== Provided records ==

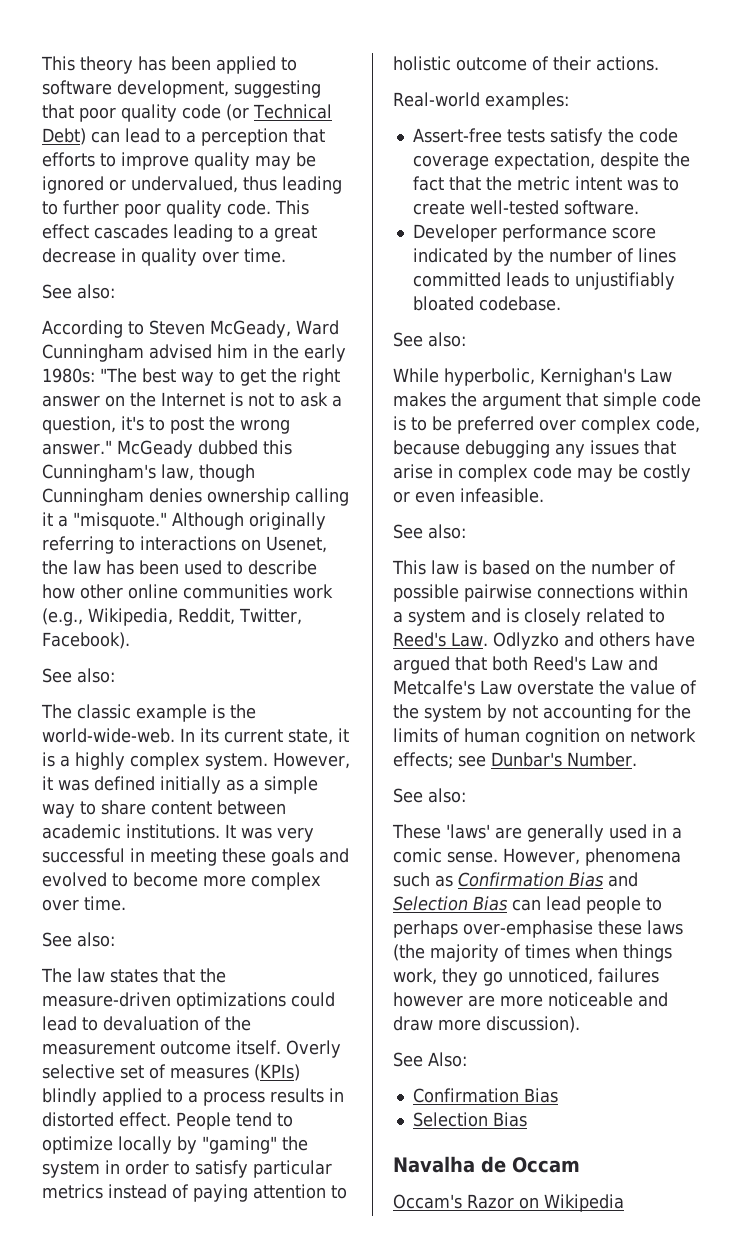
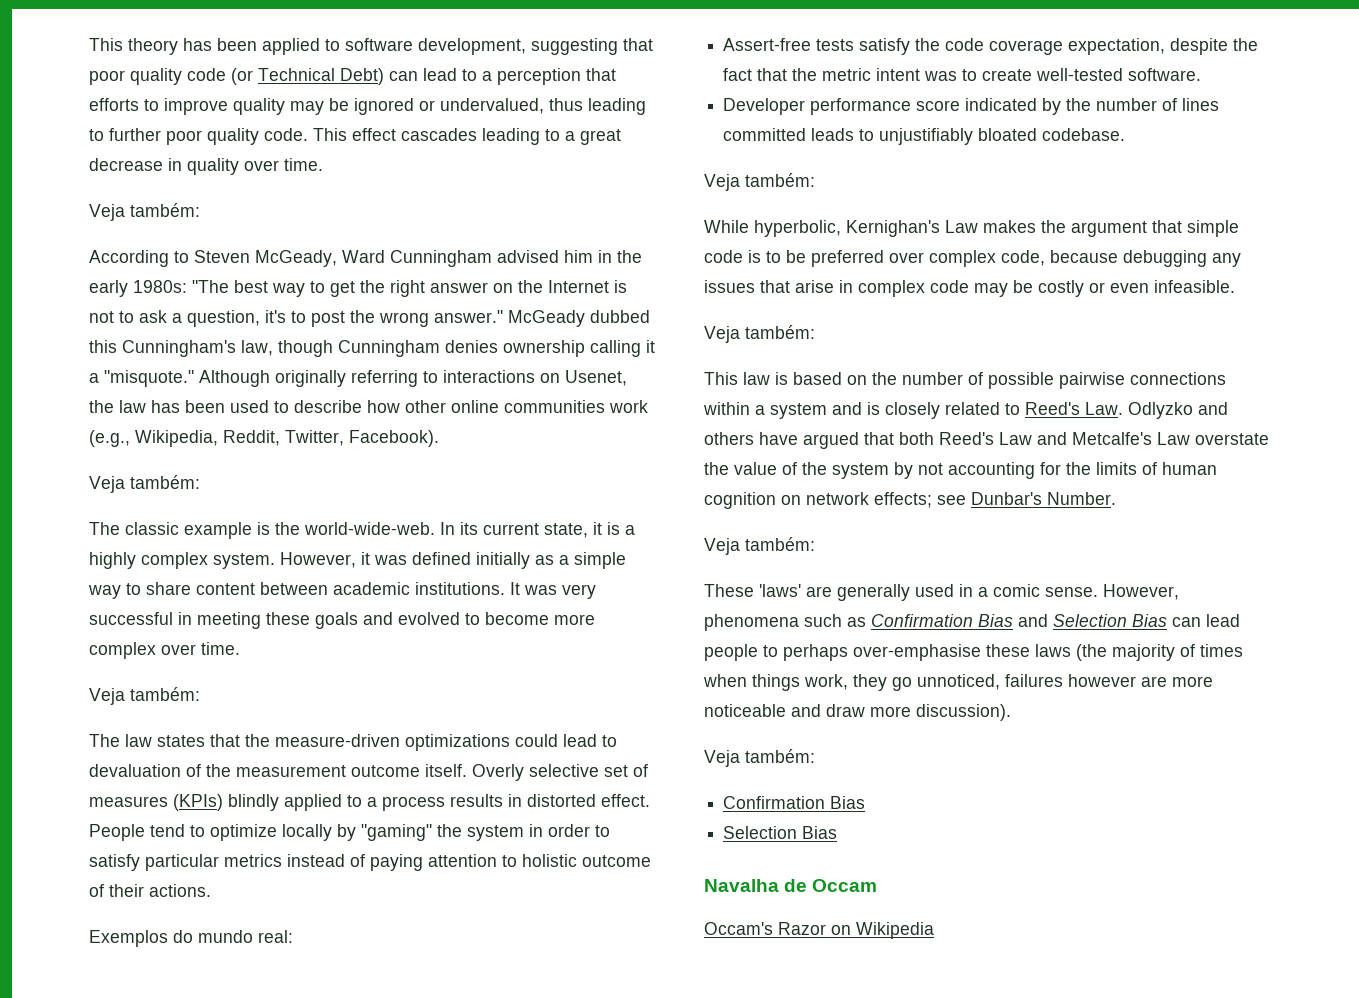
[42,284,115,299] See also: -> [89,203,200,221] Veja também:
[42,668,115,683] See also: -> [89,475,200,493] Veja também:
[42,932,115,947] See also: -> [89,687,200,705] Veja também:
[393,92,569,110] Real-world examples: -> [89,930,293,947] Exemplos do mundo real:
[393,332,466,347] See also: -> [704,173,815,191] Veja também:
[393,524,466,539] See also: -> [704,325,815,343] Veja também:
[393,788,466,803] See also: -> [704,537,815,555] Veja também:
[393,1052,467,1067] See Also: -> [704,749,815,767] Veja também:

===

Work to be completed. An exact copy of the listing is needed, minus its pictures.

Reply to the exercise.
[42,284,115,299] See also: -> [89,203,200,221] Veja também:
[42,668,115,683] See also: -> [89,475,200,493] Veja também:
[42,932,115,947] See also: -> [89,687,200,705] Veja também:
[393,92,569,110] Real-world examples: -> [89,930,293,947] Exemplos do mundo real:
[393,332,466,347] See also: -> [704,173,815,191] Veja também:
[393,524,466,539] See also: -> [704,325,815,343] Veja também:
[393,788,466,803] See also: -> [704,537,815,555] Veja também:
[393,1052,467,1067] See Also: -> [704,749,815,767] Veja também:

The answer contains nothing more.